Cheveux crépus
Une bouche fardée trace un trait serré. Aucun aliment ne passe par une telle bouche, il faut du goutte-à-goutte. Je n’étais pas capable d’apprécier sa capacité à s’enterrer vivante. Dès que je pensais avoir appris à connaître son allure, elle me surprenait. De nouveaux sourcils, plus de teinture, de latex, de mascara, de polyester fané, des cheveux secs et crépus. Un sourire immobile et une poitrine défiant les lois de la gravité.

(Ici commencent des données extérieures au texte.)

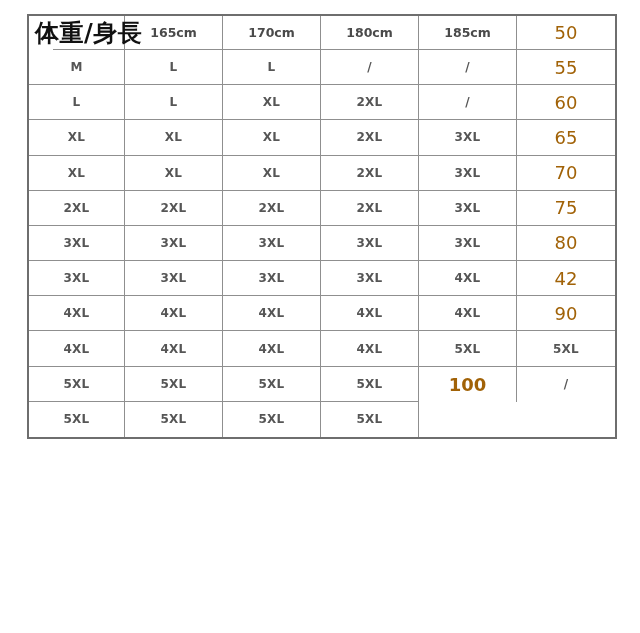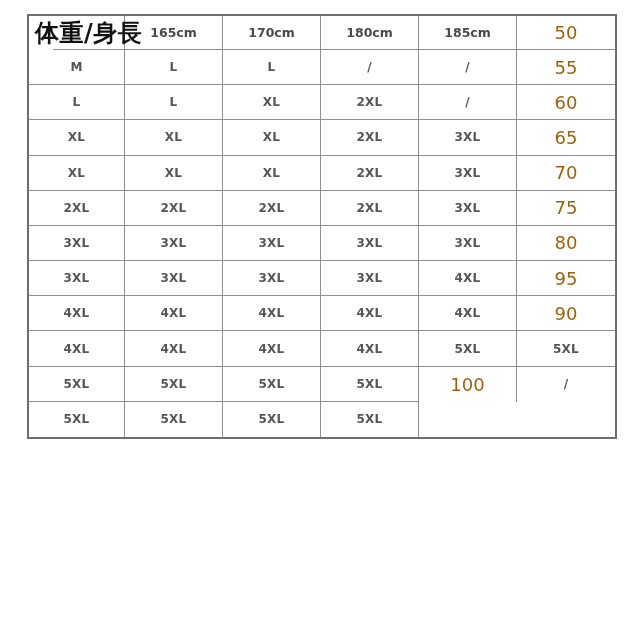--- a/index.html
+++ b/index.html
@@ -116,7 +116,7 @@
       <div class="cell value">3XL</div>
       <div class="cell value">3XL</div>
       <div class="cell value">4XL</div>
-      <div class="cell row-header">95</div>
+      <div class="cell row-header">42</div>
       <div class="cell value">4XL</div>
       <div class="cell value">4XL</div>
       <div class="cell value">4XL</div>

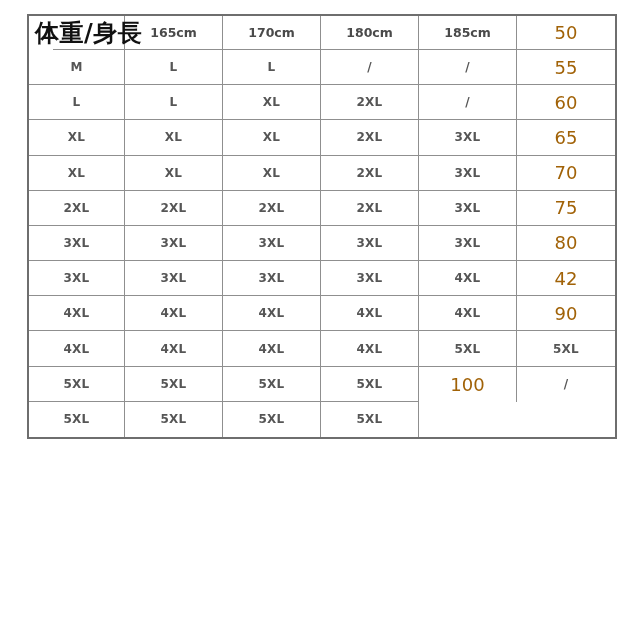--- a/index.html
+++ b/index.html
@@ -38,7 +38,7 @@
     white-space: nowrap;
   }
   .cell:nth-child(6n) { border-right: none; }
-  .cell:nth-last-child(-n+6) { border-bottom: none; }
+  .cell:nth-last-child(-n+6) { border-bottom: none; font-weight: bold; }
   .corner {
     font-size: 24px;
     font-weight: 600;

Apparemment, elle pensait que la mort lui allait bien.
Je la connaissais depuis quelques années, cinquante minutes précipitées par semaine. Elle bourrait ces cinquante minutes de plaintes, d’un recueil entier de sa vie morte. Les difficultés et catastrophes de sa vie revenaient monotonement. Elles tombaient goutte à goutte comme d’un robinet en panne, régulièrement et inexorablement. Tout était empoisonné, elle devait parler de tout, c’était la seule façon de se débarrasser de cette vie pour un moment.
Finalement, elle m’a convaincu qu’elle traînait son malheur derrière elle et qu’on ne peut rien faire avec ça. Je l’écoutais, attristée que sa vie m’intéressait de moins en moins. Je ne disais rien. Curieusement, elle appréciait mon silence. Ainsi, elle pouvait broder ses histoires sur le tourment de plus en plus facilement, et moi, je pensais que le lendemain, le jour d’après, elle aurait une journée sereine.